I was told when looking at this job that I would be able to concentrate on ministry because the major building jobs had been systematically tackled in the last few years.  And, yes, a prodigious amount had been done, and at the daughter church we may even be about to return some money to heritage bodies because the work there was cheaper than expected and fully funded. 

But I find that one of the two parish churches is just negotiating renewing its heating boiler (for which funding is in hand) and will soon face renewing its main roof (not funded – and the funding stream which enabled earlier roof work has dried up), and the other is developing urgent plans for rewiring, for a new lighting scheme which it seems sensible to tackle at the same time, and for substantial redecoration consequent on both this work and earlier work (towards which accumulated funds will only make a partial contribution).

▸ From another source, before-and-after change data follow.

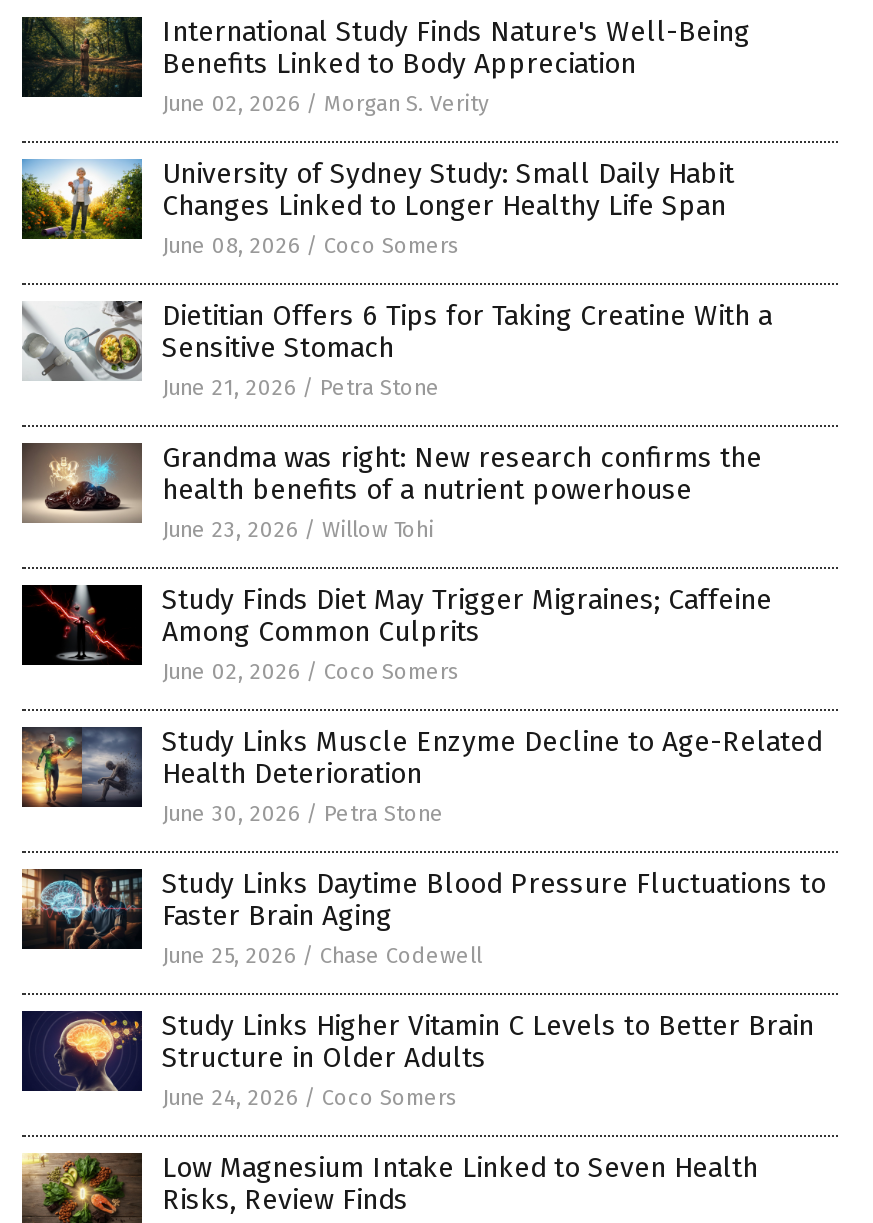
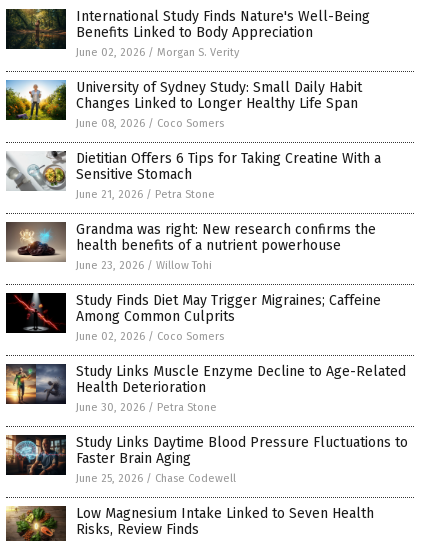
[20,1009,814,1111] [image] | Study Links Higher Vitamin C Levels to Better Brain | Structure in Older Adults | June 24, 2026 / Coco Somers -> none

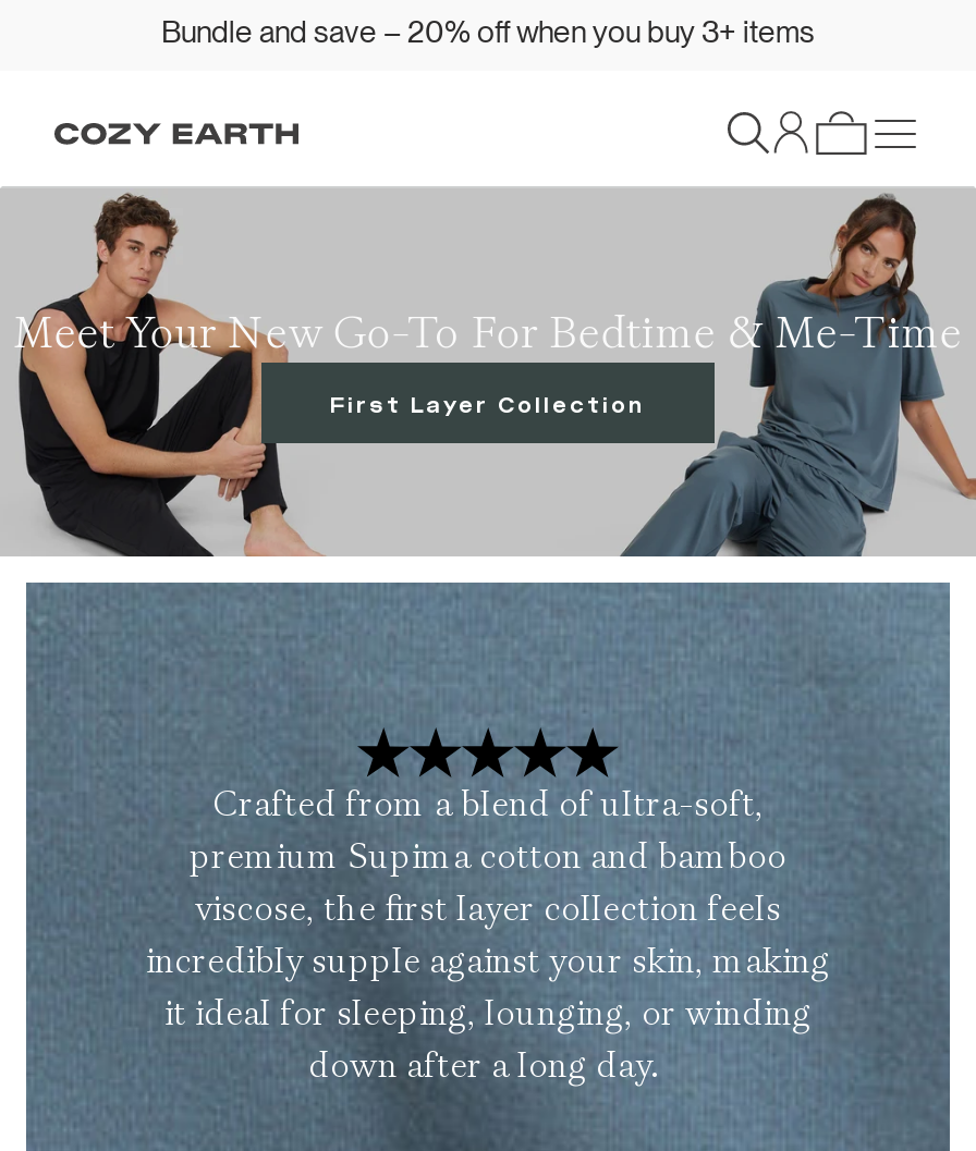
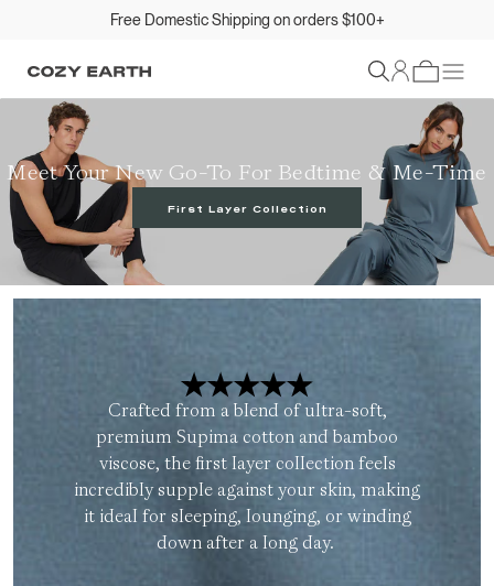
[161,14,815,49] Bundle and save – 20% off when you buy 3+ items -> [110,11,384,29] Free Domestic Shipping on orders $100+

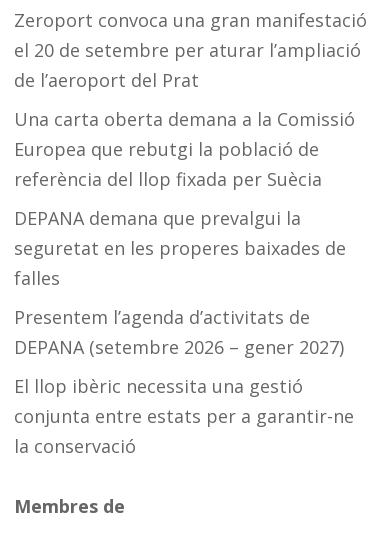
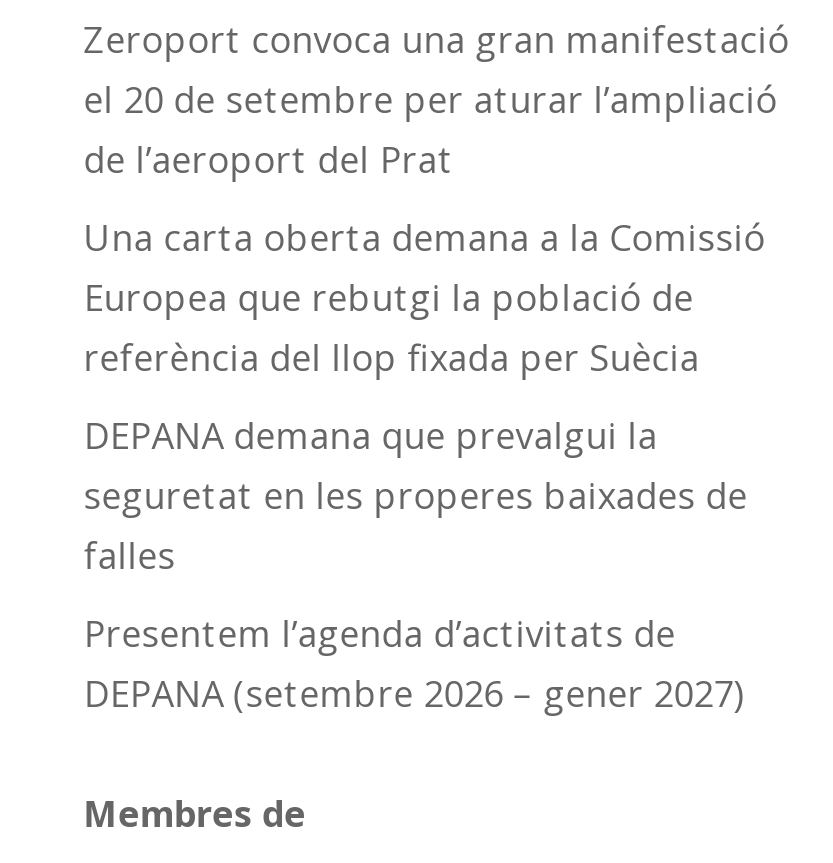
[14,374,354,458] El llop ibèric necessita una gestió | conjunta entre estats per a garantir-ne | la conservació -> none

And this is all in a locally clear version of a nationally recognised context of smaller regular congregations already being asked to meet substantially increased levels of payments to their dioceses whilst the national heritage funding streams which have met the biggest parts of such costs in the most recent past are smaller or more heavily competed for or have indeed ceased to operate at all.

I’ve frequently said that local congregations have rarely contributed the money to build or restore their churches at any point in history.  On the contrary, the size of ancient parish churches usually simply reflects the prosperity of the local mediaeval merchant or manored classes, remarkably so in areas with substantial ‘wool’ churches.  There is always a good chance that their guidebooks record restoration funded by something like a rich eighteenth century Anglo-Catholic squire or a wealthy nineteenth century Evangelical Vicar.  Here both parish churches (one rebuilt in 1880 and the other built in 1910) were largely funded by the same mill owning family.

All of which is background to saying that the Government published a new report after Christmas on the ‘sustainability of English churches’, by which it means buildings rather than Christian communities.  The Working Party had two clergy (a Bishop and a Dean) but otherwise consisted of ‘the great and the good’ of the heritage industry, so the main focus is an awareness that three quarters of the Church of England’s buildings are listed and that 45% of Grade 1 listed buildings nationally are parish churches.

Their best shot is that diligence in routine maintenance will reduce or even eliminate the need for unaffordable substantial repairs in the future.  They are, of course, half right: poor routine maintenance will certainly increase the frequency of major emergency repairs.  But I suspect they are also a little optimistic: significantly expensive projects such as our re-roofing and re-wiring ones will come round however systematic locally funded routine maintenance is.

Their major proposal is that a significant tranche of the more limited Government grant making capacity should be diverted to finance a network of Community Support Advisers (CSAs) and Fabric Support Advisers (FSAs).  The CSAs would work with churches to ensure their widest possible use, thus developing a group of people as large as possible who value and are committed to each local church.  The FSAs would work with every listed church to ensure a proper maintenance programme is followed through.

I hope that what my last parish in Grimsby and my present parishes around Haworth have been and are doing model at least a good part of what these CSAs and FSAs would advise.  My experience of wider community use is that it can reflect a Gospel commitment to the local community and can improve local income streams to increase the chance of routine maintenance being delivered well, but that it simply doesn’t build a wider constituency able to give the substantial amounts which one off major appeals require.  My experience of rolling maintenance plans intended to cover major repairs is that most average sized congregations would find the additional level of expenditure involved very challenging even when spread out over a ten year period.

One of their further recommendations is that the law is clarified so that it is clear that local authorities can make grants to churches.  This would be welcome at a ministry level – there have been small level grant opportunities for specific pieces of work from which we have been excluded from applying in both Grimsby and now here.  But this week’s Keighley News once again reports the extreme position local authorities are now in (Bradford ceasing to fund public conveniences and bowling greens, our local Parish Council worrying about the maintenance costs if it tries to take these sorts of things on) so I can’t see substantial grant making support for local buildings of importance for heritage and for community cohesion coming from this source.

And many more words than the report attempts need to be said about the value of praying in these buildings and what they represent.

The picture was taken on Oxenhope Moor soon after Christmas.